The word "July" marks the lines to keep; find each one in the data and copy it.

#### Input material
........

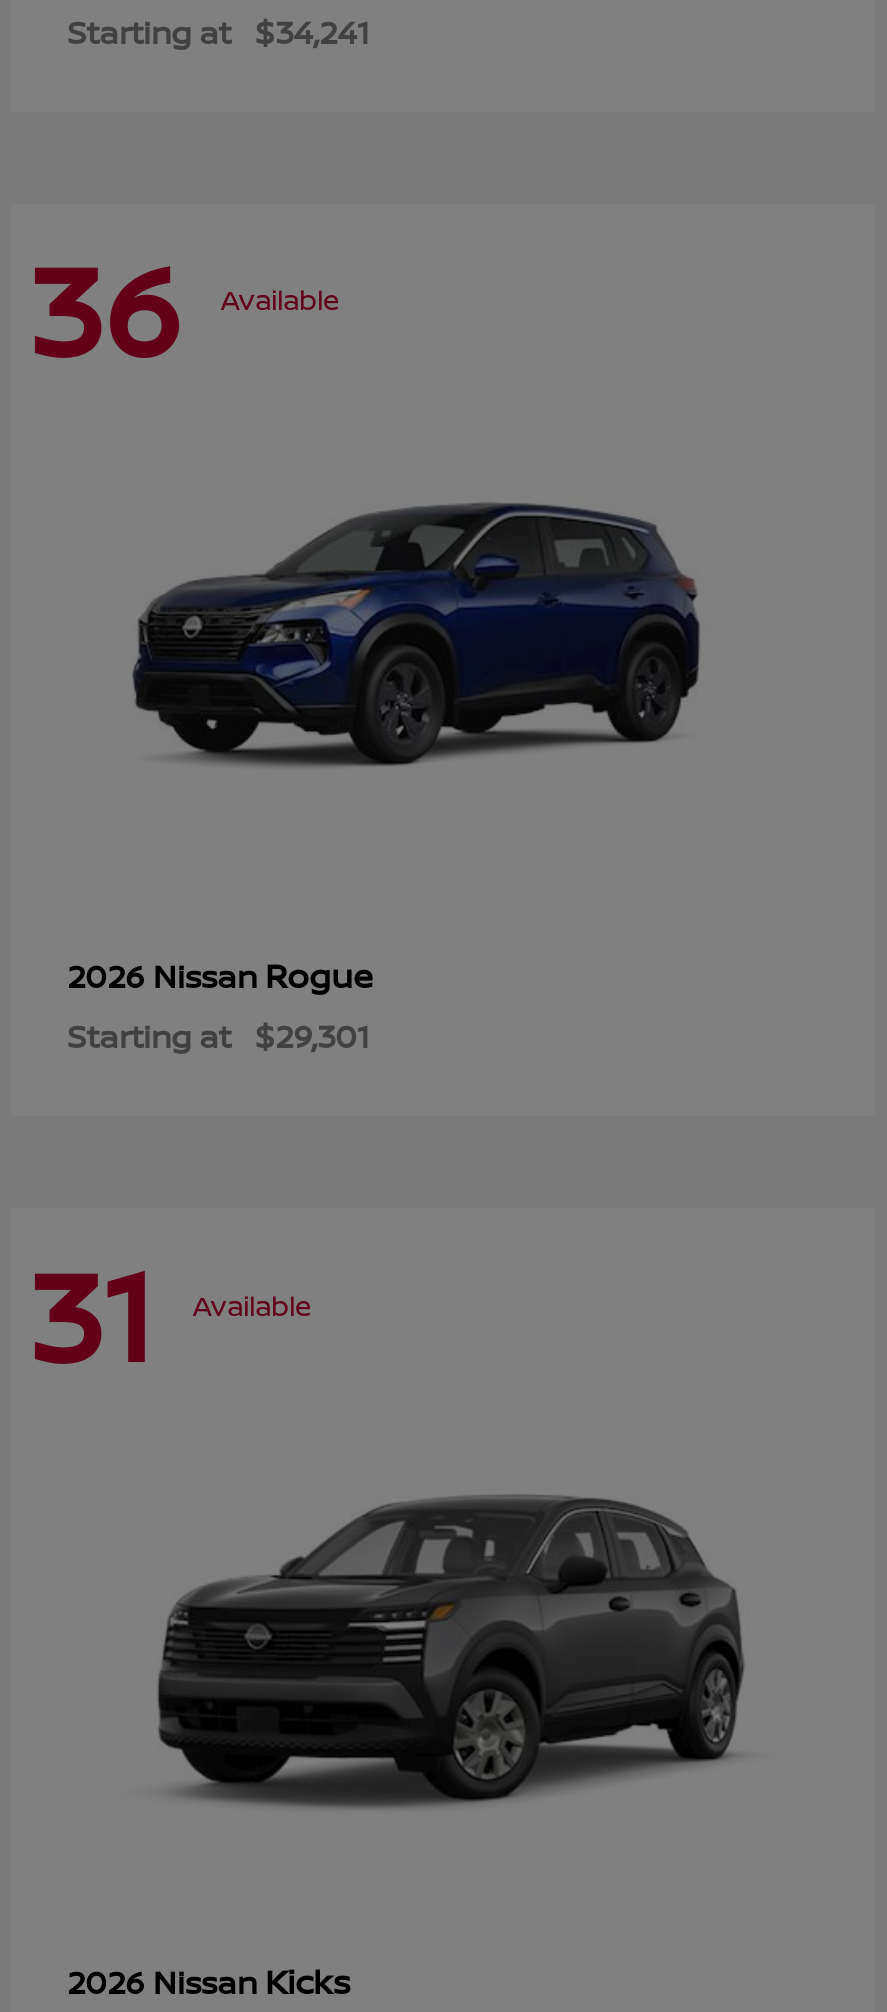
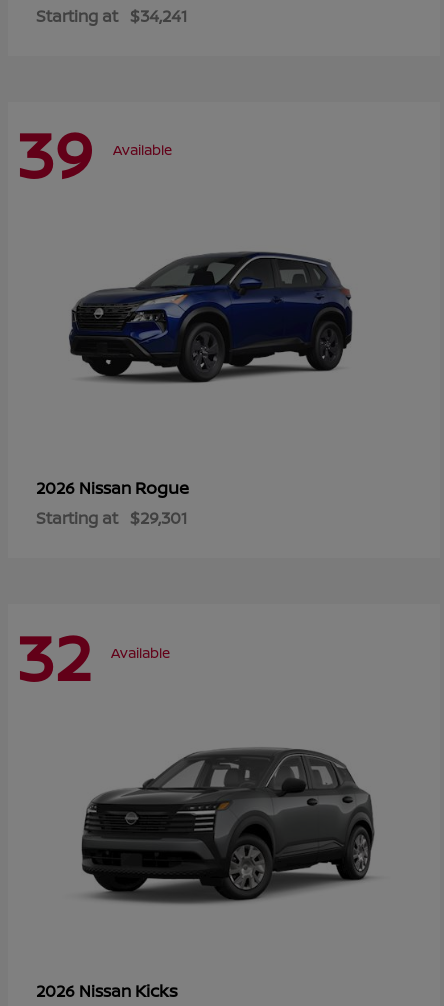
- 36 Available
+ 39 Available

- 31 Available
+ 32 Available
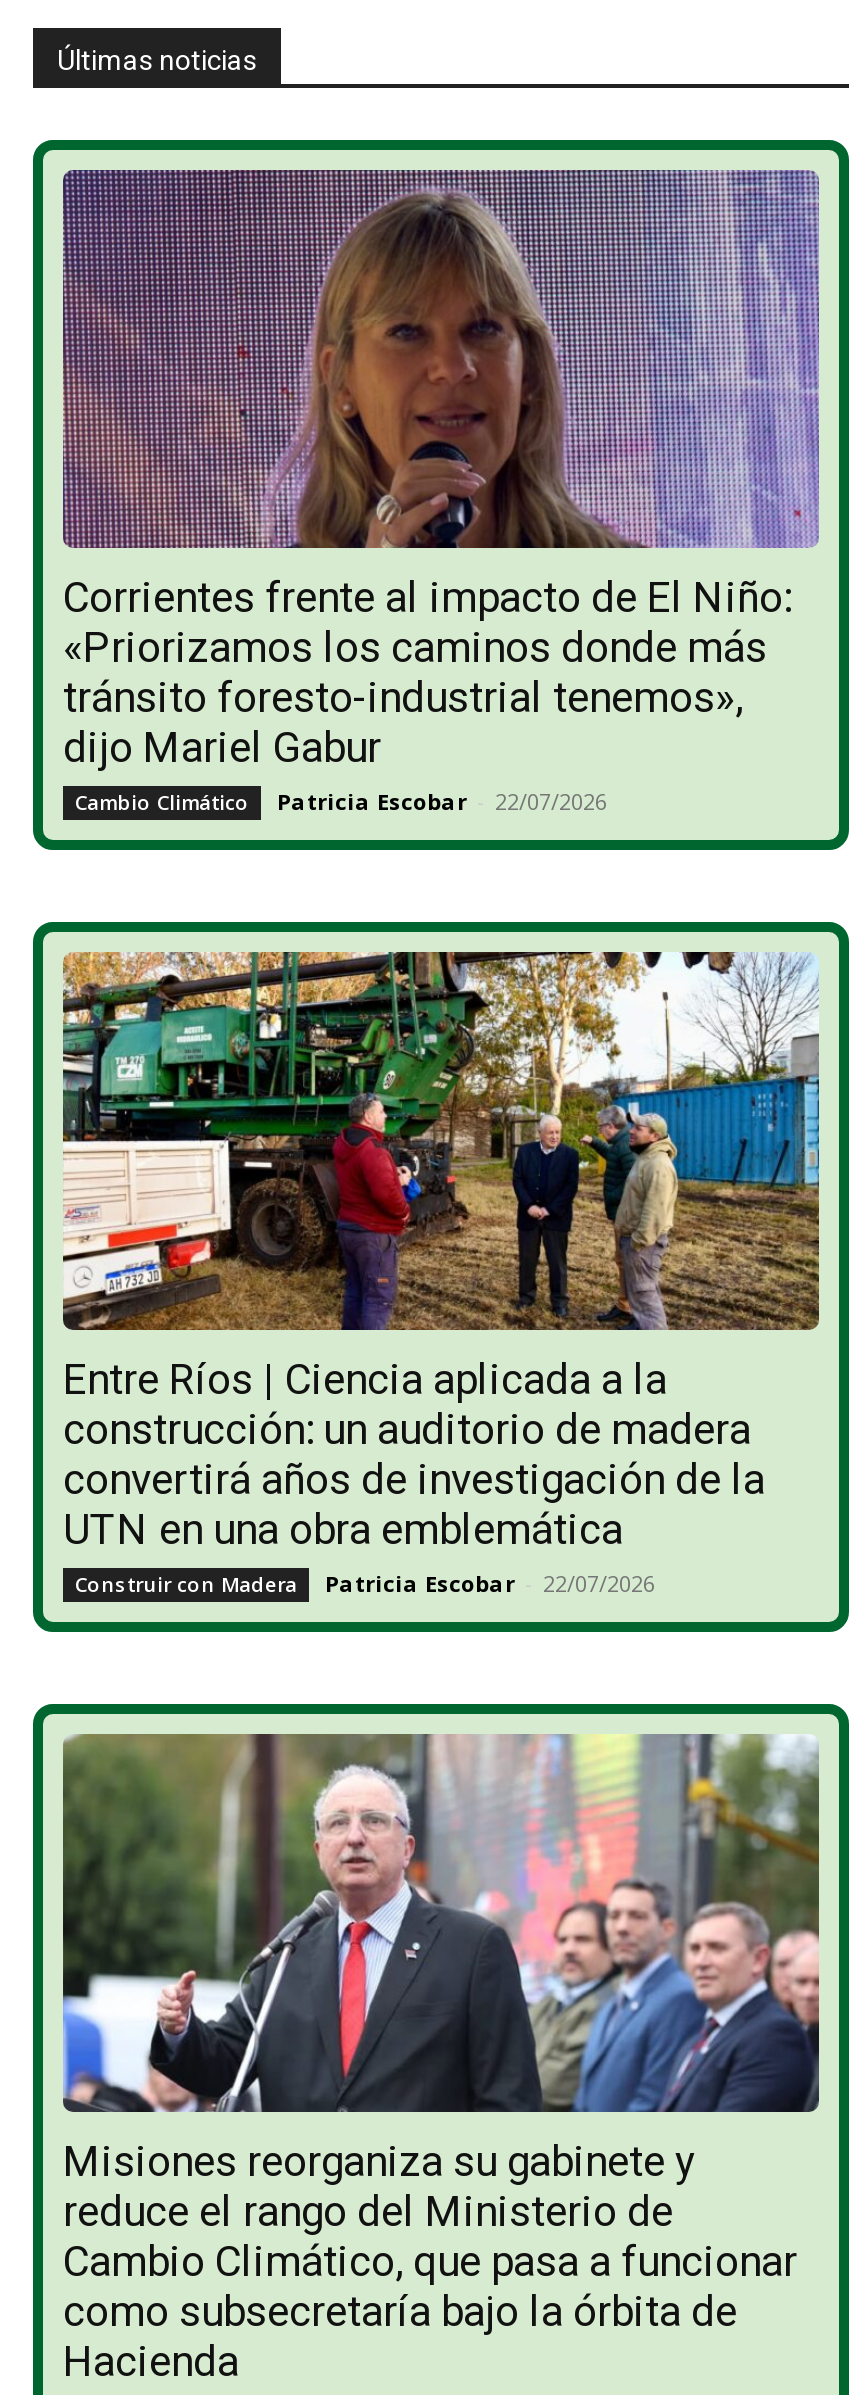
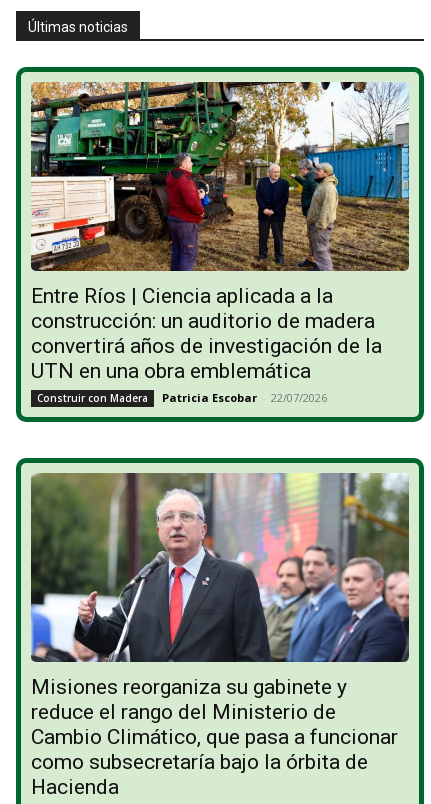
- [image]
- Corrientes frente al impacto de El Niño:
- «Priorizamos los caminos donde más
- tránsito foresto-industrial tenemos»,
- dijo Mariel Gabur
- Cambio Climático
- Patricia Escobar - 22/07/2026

........

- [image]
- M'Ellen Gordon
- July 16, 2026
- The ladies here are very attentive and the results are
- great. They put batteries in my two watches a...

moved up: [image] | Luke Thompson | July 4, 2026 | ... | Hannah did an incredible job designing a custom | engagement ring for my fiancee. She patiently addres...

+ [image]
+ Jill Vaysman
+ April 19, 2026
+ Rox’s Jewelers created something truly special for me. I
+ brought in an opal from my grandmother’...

........

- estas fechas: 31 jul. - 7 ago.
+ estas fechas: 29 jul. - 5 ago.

........

#### Final answer
- July 16, 2026
moved up: [image] | Luke Thompson | July 4, 2026 | ... | Hannah did an incredible job designing a custom | engagement ring for my fiancee. She patiently addres...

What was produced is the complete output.